Le récent rappel du diplomate français en poste à Alger, Stéphane Romatet, n’est pas une simple péripétie diplomatique. C’est un cri de souveraineté, une levée de boucliers contre des pratiques imputées à la DGSE (Direction Générale de la Sécurité Extérieure), ce bras armé de l’intelligence française. Dans ce climat chargé, une voix éclate : celle du controversé et passionné Rashid Nekkaz. Avec son verbe tranchant, il exhume les archives des relations franco-algériennes pour y déceler des empreintes d’espionnage systémique. Nekkaz rappelle que deux anciens ambassadeurs de France en Algérie ont par la suite accédé à la direction de la DGSE : Bernard Bajolet, en poste à Alger de 2006 à 2008, puis chef des renseignements de 2013 à 2017, et Bernard Émié, ambassadeur de 2014 à 2017, avant de diriger les services secrets. Une trajectoire qui interroge : Alger serait-elle le banc d’essai de l’intelligence française ? Les récits évoqués par Nekkaz résonnent avec d’autres épisodes en Afrique, notamment au Burkina Faso. La stratégie française, souvent perçue comme paternaliste, vise à façonner les dynamiques politiques et économiques selon ses intérêts. Mais cette approche heurte aujourd’hui une Algérie résolue à tracer son propre sillon dans l’arène géopolitique mondiale.Depuis plusieurs années, l’Algérie forge des alliances multilatérales et renforce ses partenariats avec des nations émergentes, au grand dam de l’Hexagone.

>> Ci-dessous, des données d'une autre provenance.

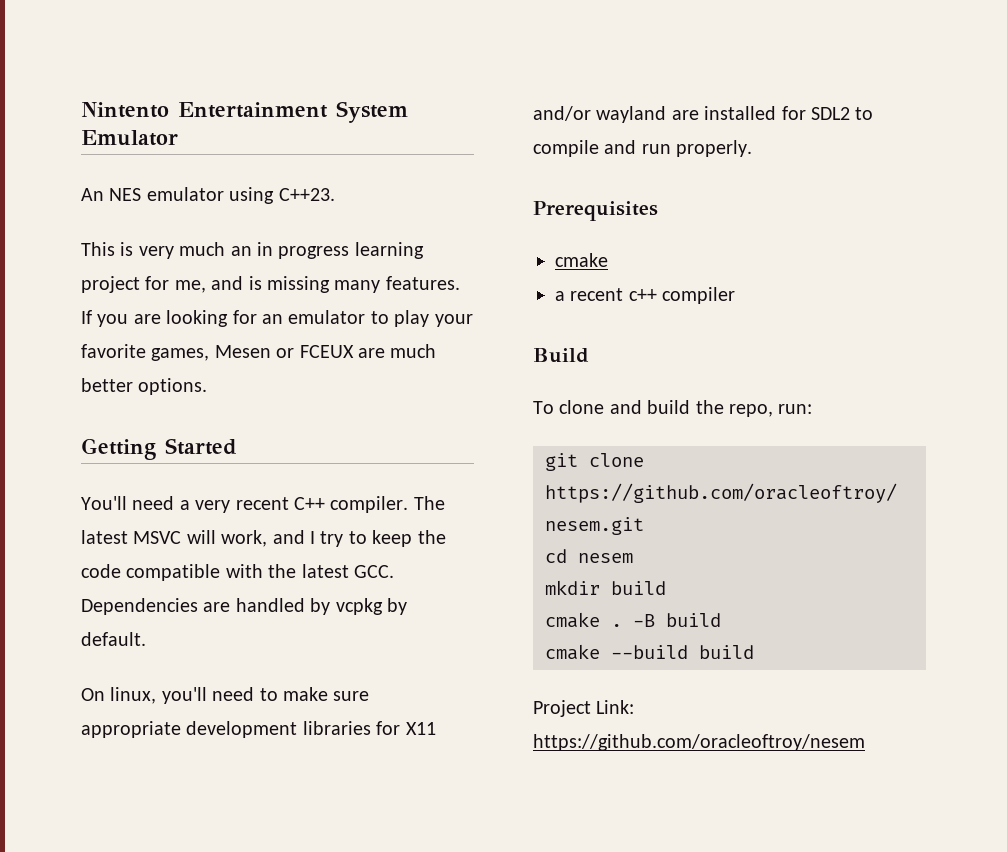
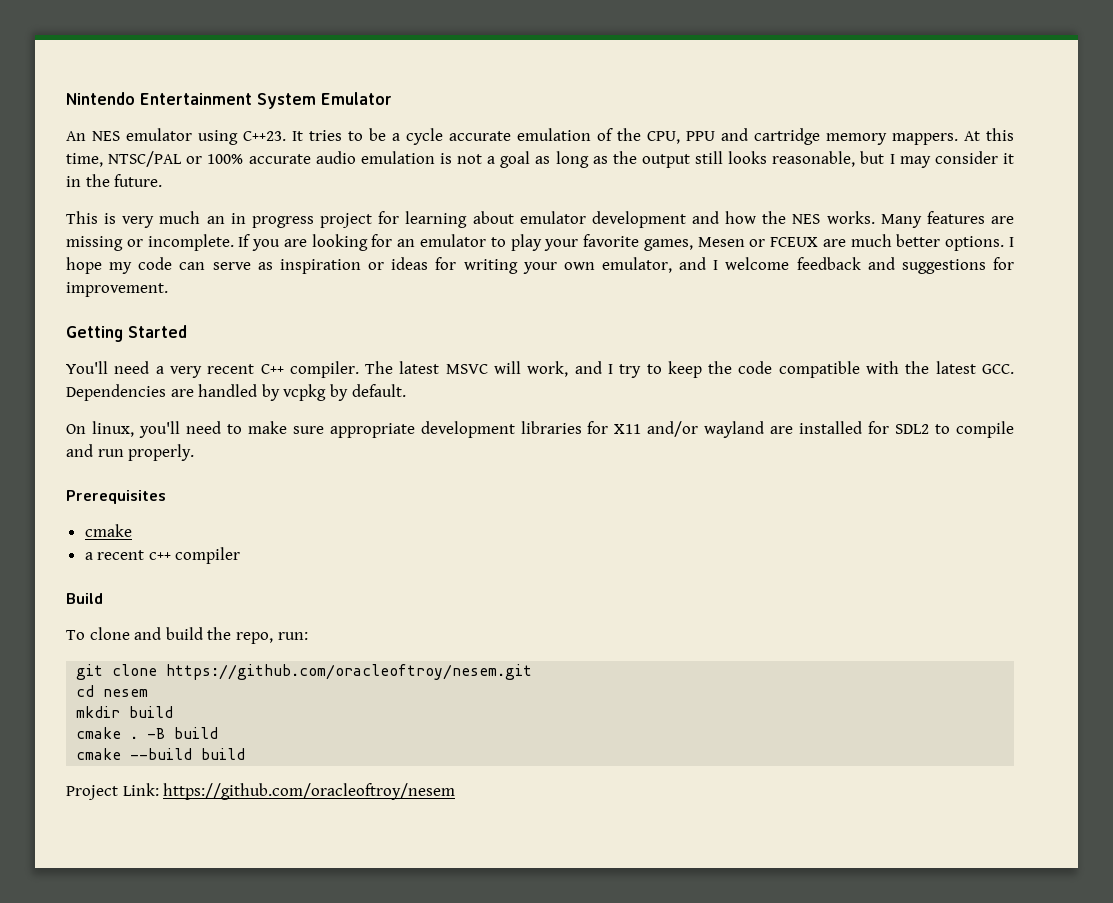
[81,102,169,118] Nintento -> [66,92,135,105] Nintendo
(335, 194) none -> [292,128,1014,145] [66,151,1015,168] [66,174,163,187] It tries to be a cycle accurate emulation of the CPU, PPU and cartridge memory mappers. At this time, NTSC/PAL or 100% accurate audio emulation is not a goal as long as the output still looks reasonable, but I may consider it in the future.
[354,242,424,259] learning -> (314, 222) none
[174,276,460,293] me, and is missing many features. -> [405,211,1014,228] [66,234,234,251] learning about emulator development and how the NES works. Many features are missing or incomplete.
(208, 386) none -> [1008,237,1014,247] [66,257,1014,274] [66,282,168,297] I hope my code can serve as inspiration or ideas for writing your own emulator, and I welcome feedback and suggestions for improvement.

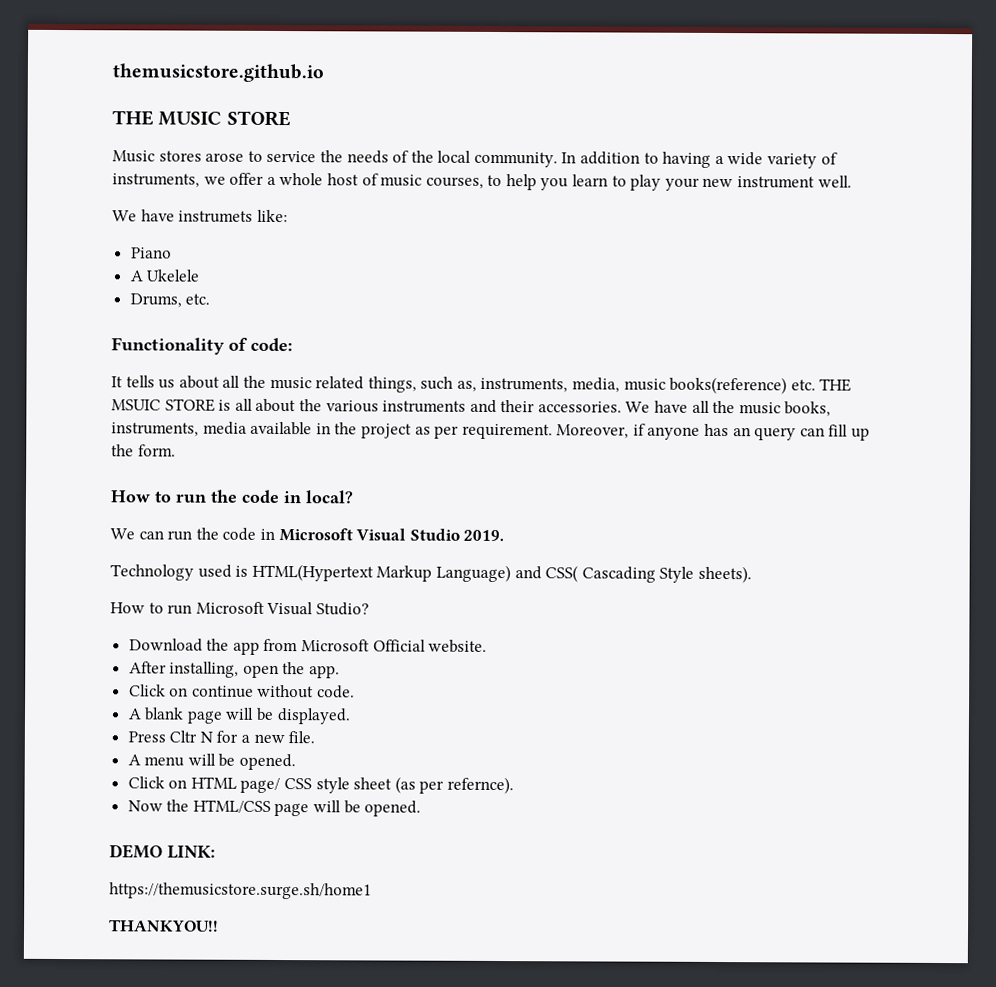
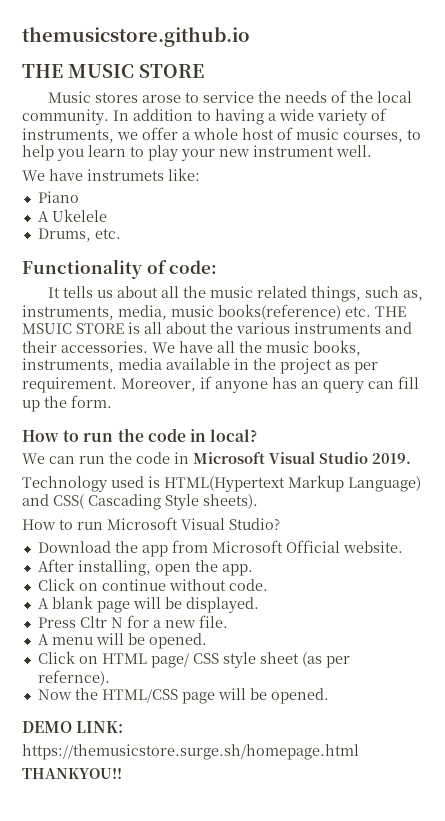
[109,882,372,900] https://themusicstore.surge.sh/home1 -> [22,744,359,760] https://themusicstore.surge.sh/homepage.html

À l’ère d’un monde multipolaire, Paris peine à accepter que son ancien territoire colonial refuse désormais de jouer le rôle de pion dans une partie d’échecs orchestrée à l’Élysée.

Le nid et les ailes

Dans cet entrelacs d’accusations et de non-dits, une réalité saute aux yeux : la France agit toujours avec l’Algérie comme avec un territoire sous influence. Mais la donne change. L’Algérie d’aujourd’hui n’est pas celle d’hier. Forte de ses richesses, de son peuple et de son Histoire, elle se dresse en maître de son destin. Ce n’est plus une terre où les intrigues diplomatiques passent inaperçues. Pourtant, dans ce tableau houleux, une lumière vacille mais persiste. Car aussi tumultueuses que soient les relations, elles ne sont pas irrévocablement condamnées au conflit. Une brèche demeure ouverte, fine comme un cheveu, mais tenace. Celle d’une coopération égale à égale. La souveraineté algérienne et la capacité de la France à faire face à son passé et à se réinventer détermineront l’avenir de ces relations. L’Algérie n’a plus besoin d’un tuteur, mais d’un partenaire respectueux. La France, si elle est prête à reléguer son arrogance historique et à embrasser une nouvelle ère de dialogue honnête, peut encore sauver les meubles. Car après tout, un partenariat sincère basé sur la réciprocité pourrait bien être la clé pour ces deux nations : des adversaires dans les ténèbres, mais potentiellement des alliés dans la lumière. Un avenir équilibré ne pourra émerger que si les deux parties acceptent de se voir non pas à travers le prisme du passé, mais avec les yeux tournés vers un horizon commun.